Sulla MotoGP che torna al Mugello invece, il Team Manager Suzuki spiega che le possibilità per Mir e Rins sono piuttosto buone: “Mi sono appena rivisto la gara 2021: non avevamo l’abbassatore e il motore non era quello di oggi, ma Joan fece il podio e Alex prima di cadere andava molto forte. Sono convinto che potremo fare una bella gara. Il podio? Ci sta, col pacchetto che abbiamo. Però bisognerà fare i conti con le Ducati, e c’è Fabio Quartararo, anche se ho l’impressione che quando si trova a lottare con le rosse gli scenda un po’ la catena. E c’è l’Aprilia, può vincere. Nella vita bisogna essere pronti a dire “io non ci avevo capito niente” e con Aleix Espargaro è così, non me lo sarei mai aspettato. Sono contento per lui, per Rivola, per Romano Albesiano, il d.t. Aprilia, che ha passato anni difficilissimi”.

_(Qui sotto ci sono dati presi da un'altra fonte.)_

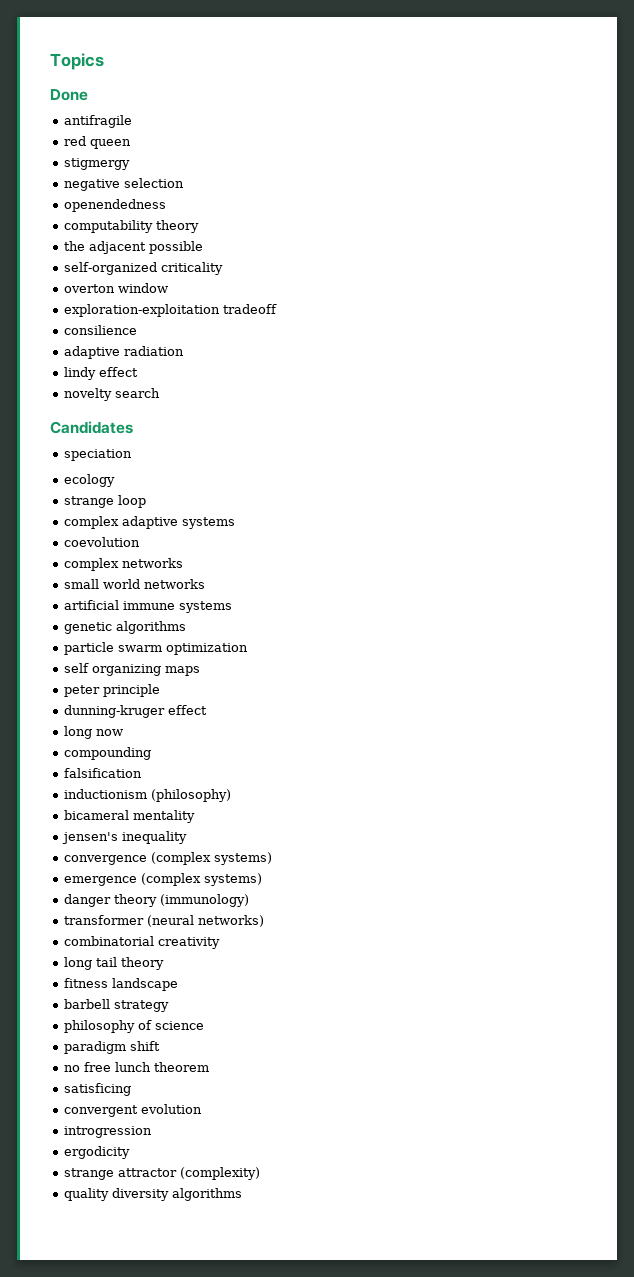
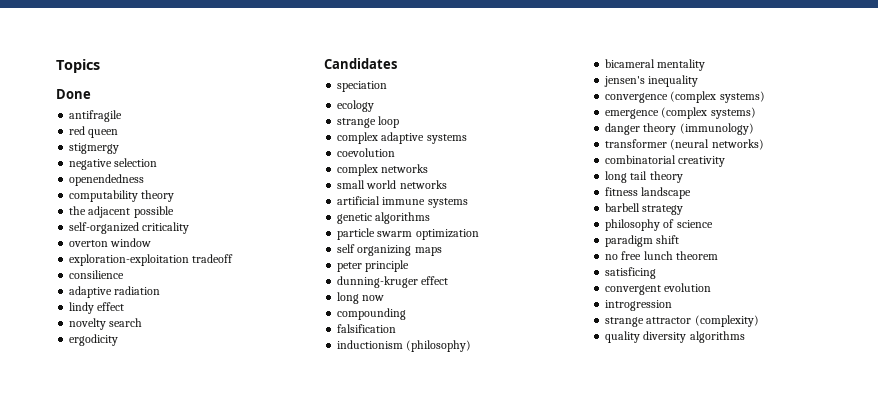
+ ergodicity
- ergodicity

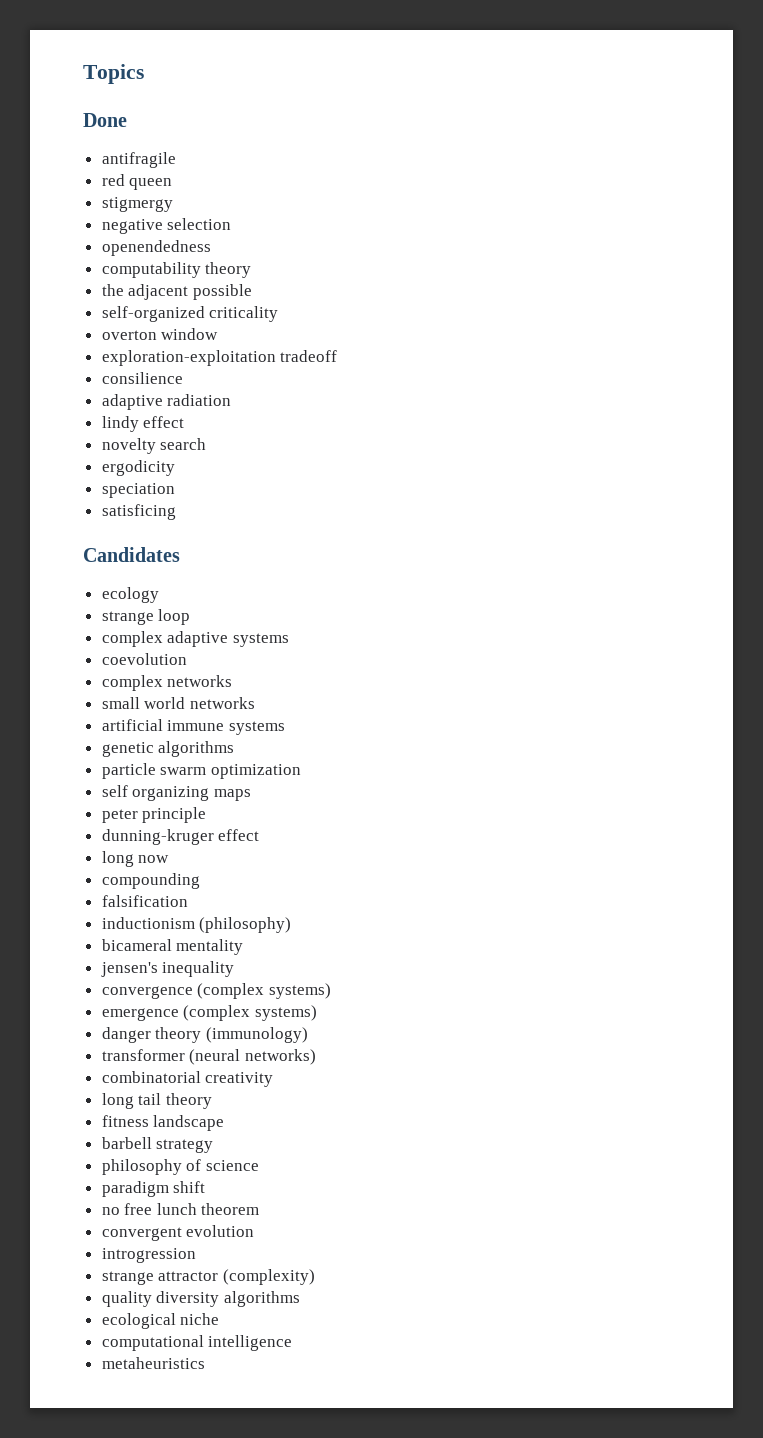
+ speciation
+ satisficing
- speciation
- satisficing
+ ecological niche
+ computational intelligence
+ metaheuristics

Se a Suzuki è mancata un po’ di concretezza, continua Suppo, è per un insieme di fattori: “Perché è uno sport dove la moto conta tanto, ma il pilota fa la differenza. Dire che la moto non va bene in qualifica è un’eresia, quella fase dipende soprattutto dal pilota che deve spegnere il cervello e aggredire maggiormente in curva. Sto provando a convincere i piloti e le loro squadre di questo. Alex e Joan sono bravi, ma devono fare il salto”. A dimostrazione del fatto che conosce bene il suo mestiere (e quindi i piloti) il torinese analizza pregi e difetti di ognuno dei due: “Rins è uno molto trasparente, un super appassionato molto legato a questo progetto, basta vedere la reazione in lacrime quando gli abbiamo comunicato il ritiro. Il difetto è che, proprio per questo motivo, spesso tende ad andare oltre il limite. Mir è più lucido, calcolatore e freddo, ma questo spesso gli gioca contro: ha il talento per vincere, ma si tiene sempre del margine. Dovrebbe essere meno coccolato da chi ha intorno”.
Una battuta, infine, la riserva al primo GP d'Italia (dopo oltre vent’anni) senza Valentino Rossi: “La fortuna della MotoGP è che il fenomeno Valentino si è affievolito un po’ alla volta e, sinceramente, tra un Mugello come il 2021, quando era fuori dai punti, e uno senza di lui, meglio il secondo. E lo dice chi lo ha visto correre quando era imbattibile, per me era un incubo. Se poi la gente non verrà, vuol dire che in questi anni Vale non è riuscito a far crescere il movimento, ma solo a fare affezionare la gente a lui”.